Novartis Pharmaceuticals Corporation ("Novartis") announced today Phase III trial results that showed more than one-third of patients taking Afinitor® (everolimus) tablets experienced a 50% or greater reduction in the size of their subependymal giant cell astrocytomas (SEGAs), non-cancerous brain tumors associated with tuberous sclerosis complex (TSC). This study, the largest prospective clinical trial to date in this patient population, is being presented on Saturday, July 9 at the International TSC Research Conference in Washington, D.C.
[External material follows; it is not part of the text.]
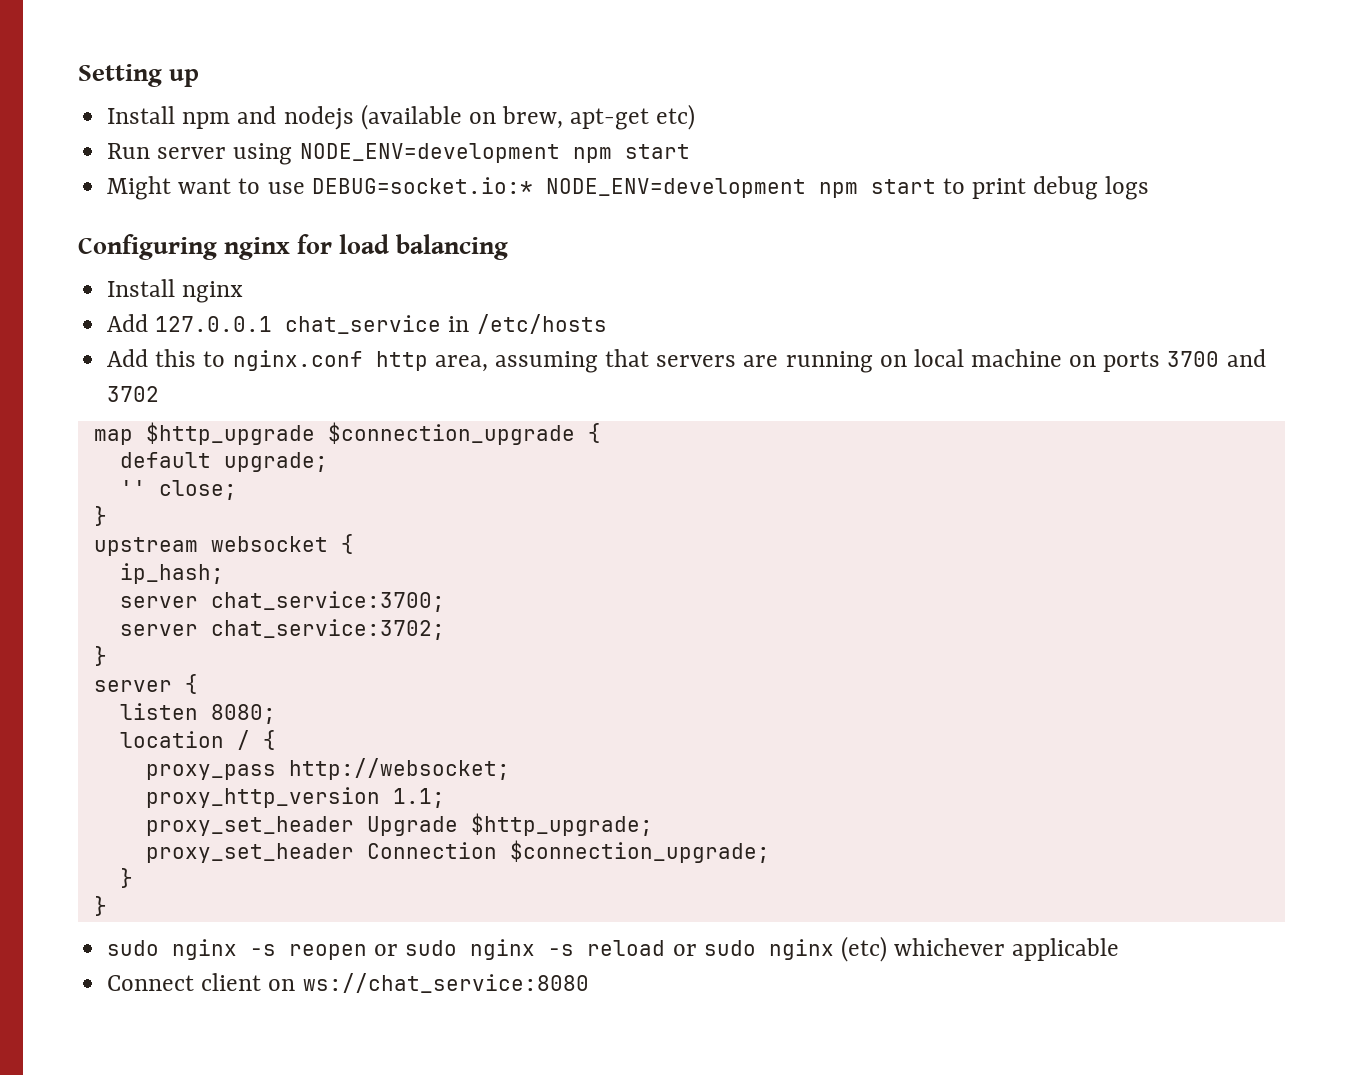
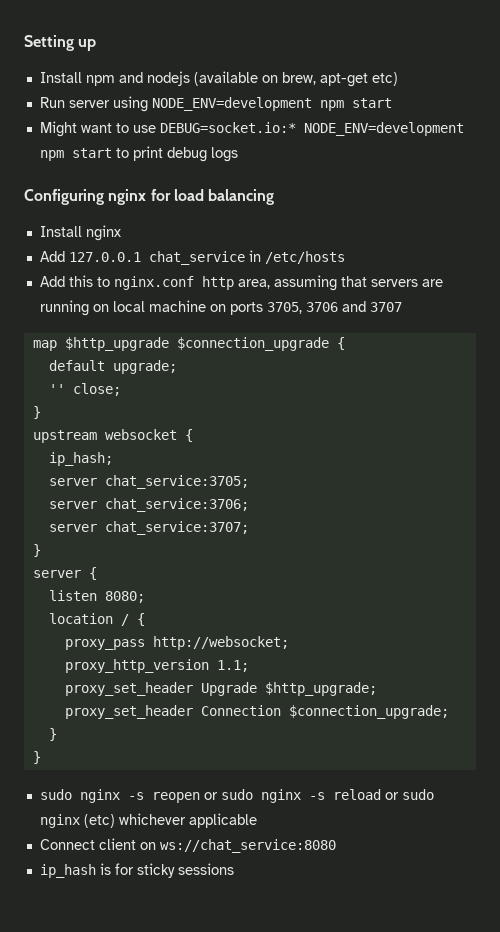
[1167,349,1266,367] [107,386,160,402] 3700 and 3702 -> [266,301,402,314] 3705, 3706 and 3707
[210,591,445,612] [119,619,445,640] chat_service:3700; // server chat_service:3702; -> [104,475,249,489] [48,498,249,512] [48,521,249,535] chat_service:3705; // server chat_service:3706; // server chat_service:3707;
(589, 983) none -> [39,863,234,878] // ip_hash is for sticky sessions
Currently, Afinitor is approved in the US for the following indication: to treat patients with SEGA associated with tuberous sclerosis who require therapeutic intervention but are not candidates for curative surgical intervention. The effectiveness of everolimus is based on an analysis of change in SEGA volume. Additionally, the indication states, clinical benefit such as improvement in disease-related symptoms or increase in overall survival has not been shown.
Tuberous sclerosis complex affects approximately 25,000 to 40,000 people in the US and one to two million people worldwide, and is associated with a variety of resulting disorders including seizures, swelling in the brain (hydrocephalus), developmental delays and skin lesions. Also known as tuberous sclerosis (TS), TSC is a genetic disorder that may cause non-cancerous tumors to form in vital organs and can affect many different parts of the body, most commonly the brain and kidney. Signs and symptoms of TSC vary depending on which system and which organs are involved. SEGAs occur in up to 20% of patients with TSC. In countries where everolimus is not approved, brain surgery is the only treatment option for patients with growing SEGAs.
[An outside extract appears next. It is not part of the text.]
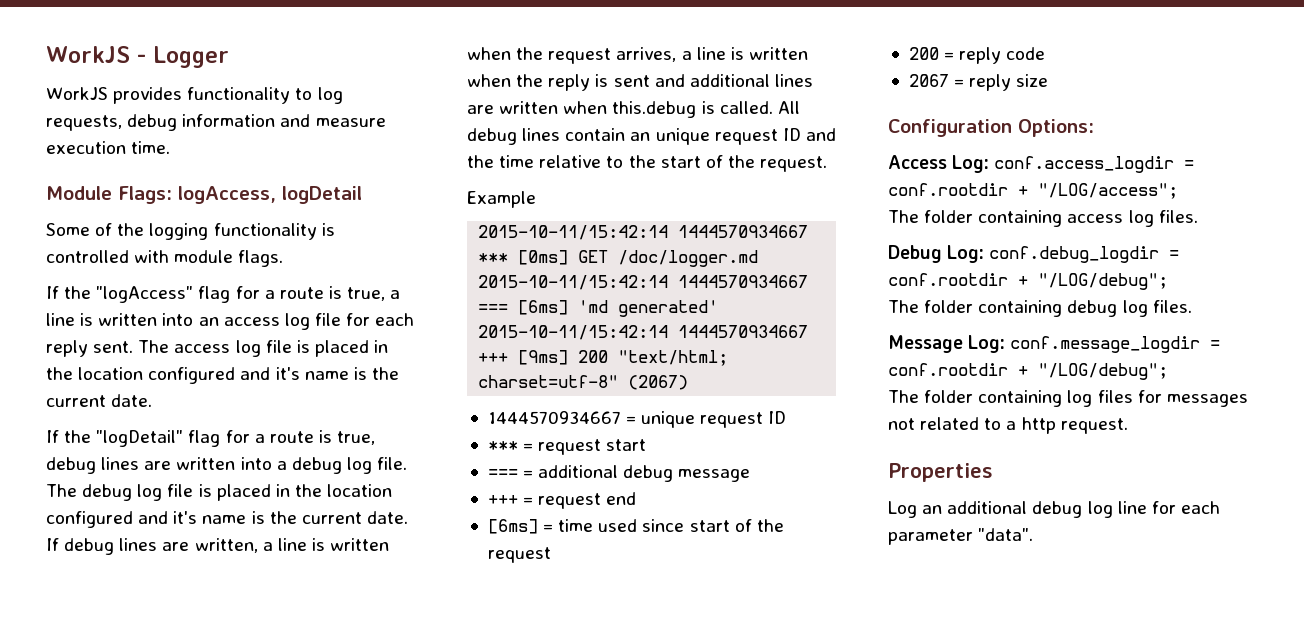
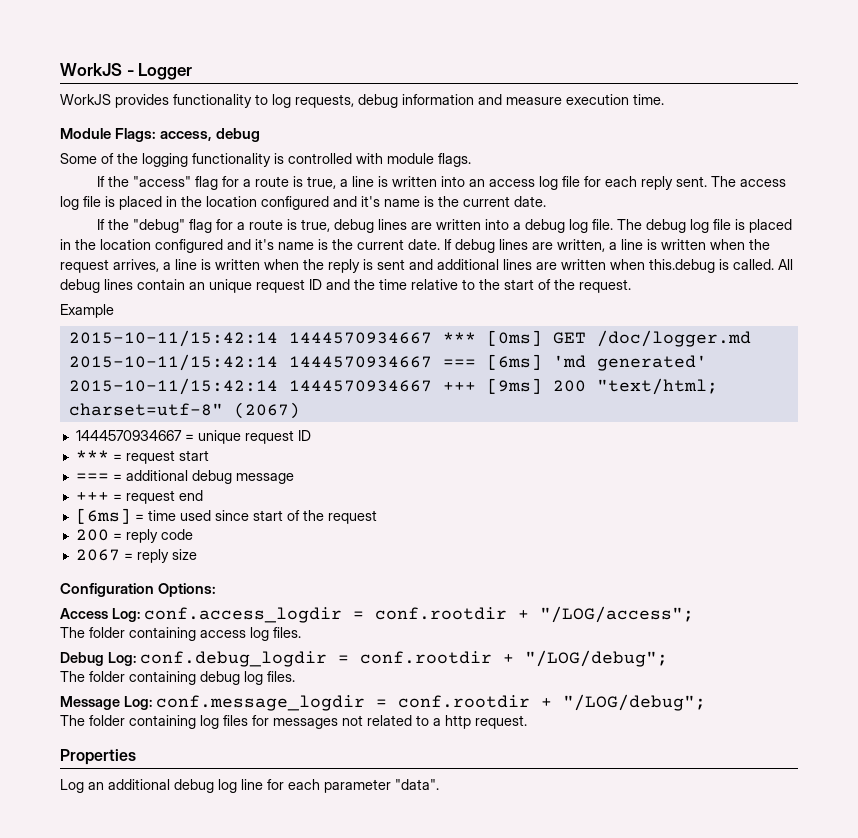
[178,186,362,204] logAccess, logDetail -> [160,128,261,142] access, debug
[96,286,194,303] "logAccess" -> [133,176,192,187] "access"
[96,430,184,447] "logDetail" -> [133,219,186,233] "debug"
The 117-patient, randomized, placebo-controlled Phase III EXIST-1 (EXamining everolimus In a Study of TSC) trial met its primary endpoint of SEGA response rate, with 35% of patients (27 of 78) receiving everolimus experiencing a 50% or greater reduction in SEGA volume (sum of volumes of all target SEGAs) relative to baseline versus 0% of patients (0 of 39) on placebo (p<0.0001).
"This study, which included SEGA patients from infancy to adulthood, provides compelling evidence of the impact of everolimus in reducing SEGA size with a tolerability profile consistent with the previous everolimus trial in this treatment setting," said Dr. Sergiusz Jozwiak, a lead EXIST-1 investigator and Professor, Department of Child Neurology, The Children's Memorial Health Institute, Warsaw, Poland. "This is very good news for patients and caregivers in many countries who currently may face brain surgery as the only treatment option for growing SEGAs."
Everolimus targets mTOR, a protein that acts as an important regulator of tumor cell division, blood vessel growth and cell metabolism. Tuberous sclerosis complex is caused by defects in the TSC1 and/or TSC2 genes. When these genes are defective, mTOR activity is increased, which can cause uncontrolled tumor cell growth and proliferation, blood vessel growth and altered cellular metabolism, leading to the formation of non-cancerous tumors throughout the body, including the brain. By inhibiting mTOR activity in this signaling pathway, everolimus may reduce cell proliferation, blood vessel growth and glucose uptake related to SEGA associated with TSC.
"The positive results seen in the Phase III trial point to the important role of everolimus and mTOR inhibition in SEGA associated with TSC," said Herve Hoppenot, President, Novartis Oncology. "This outcome is welcome news as we continue our research efforts to fully understand the potential of this important treatment option across the wide range of disorders associated with TSC."
The Phase III study supports the findings of the Phase II study used for registration in several countries. The extension phase of the Phase II study, which is also being presented at the conference, provides data to support the treatment of patients with SEGA associated with TSC for a duration of up to three years.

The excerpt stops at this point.